- [WHAT TO DO] Each line of the entries that mentions the string "rambler" needs to be reported.

- [Change detection outputs]
----

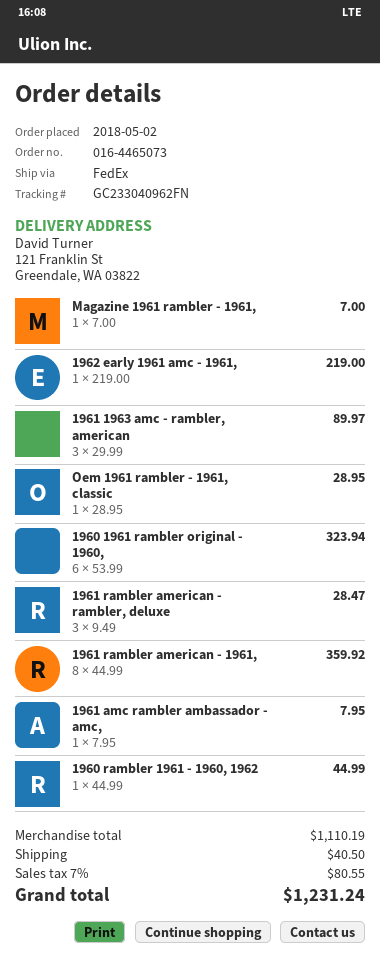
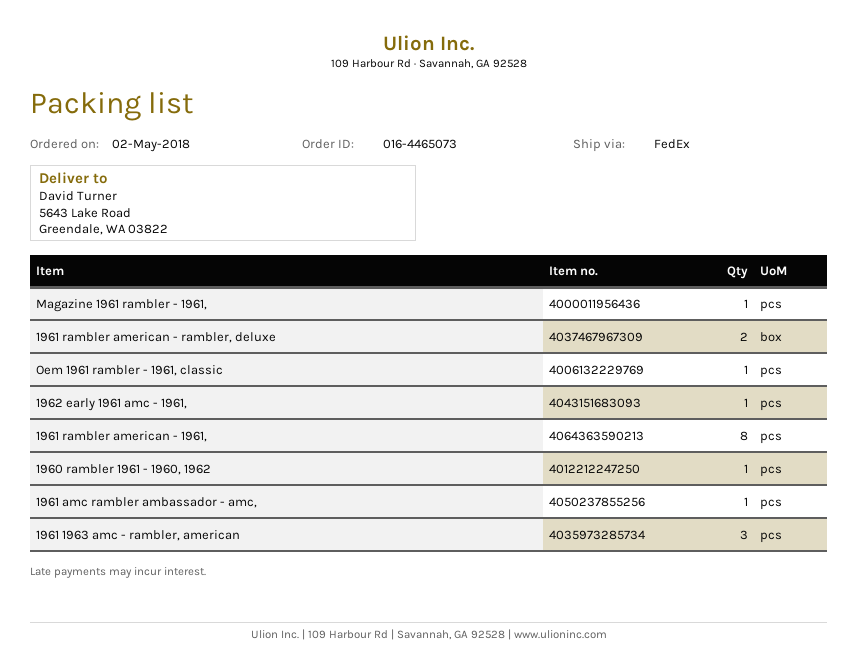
ship to: 121 Franklin St, Greendale, WA 03822 -> 5643 Lake Road, Greendale, WA 03822
1960 1961 rambler original - 1960,: 6 -> none
1961 rambler american - rambler, deluxe: 3 -> 2

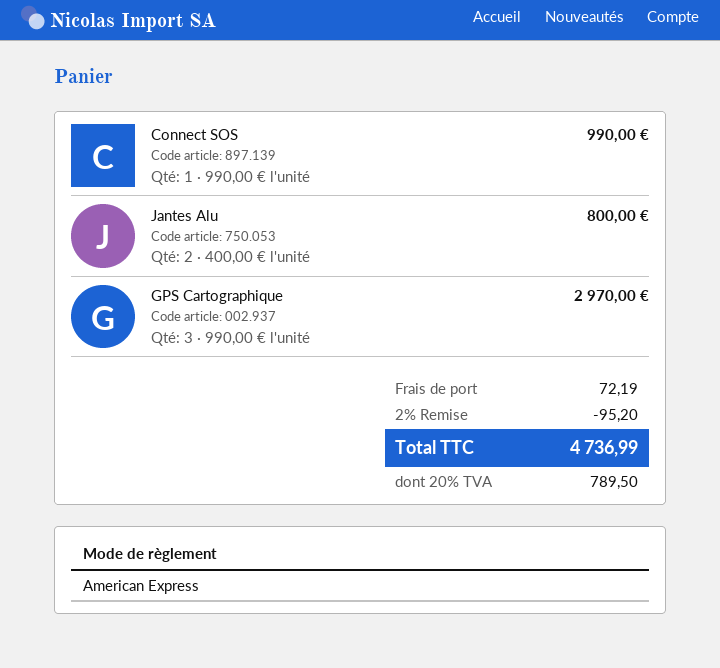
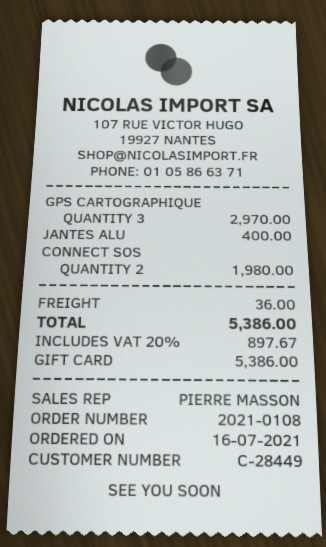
payment method: American Express -> gift card
Connect SOS: 1 for 990.00 -> 2 for 1980.00
Jantes Alu: 2 for 800.00 -> 1 for 400.00
discount: 2% = 95.20 -> none
shipping: 72.19 -> 36.00
tax: 20% = 789.50 -> 20% = 897.67
total: 4736.99 -> 5386.00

----

- [EXPECTED ANSWER]
1960 1961 rambler original - 1960,: 6 -> none
1961 rambler american - rambler, deluxe: 3 -> 2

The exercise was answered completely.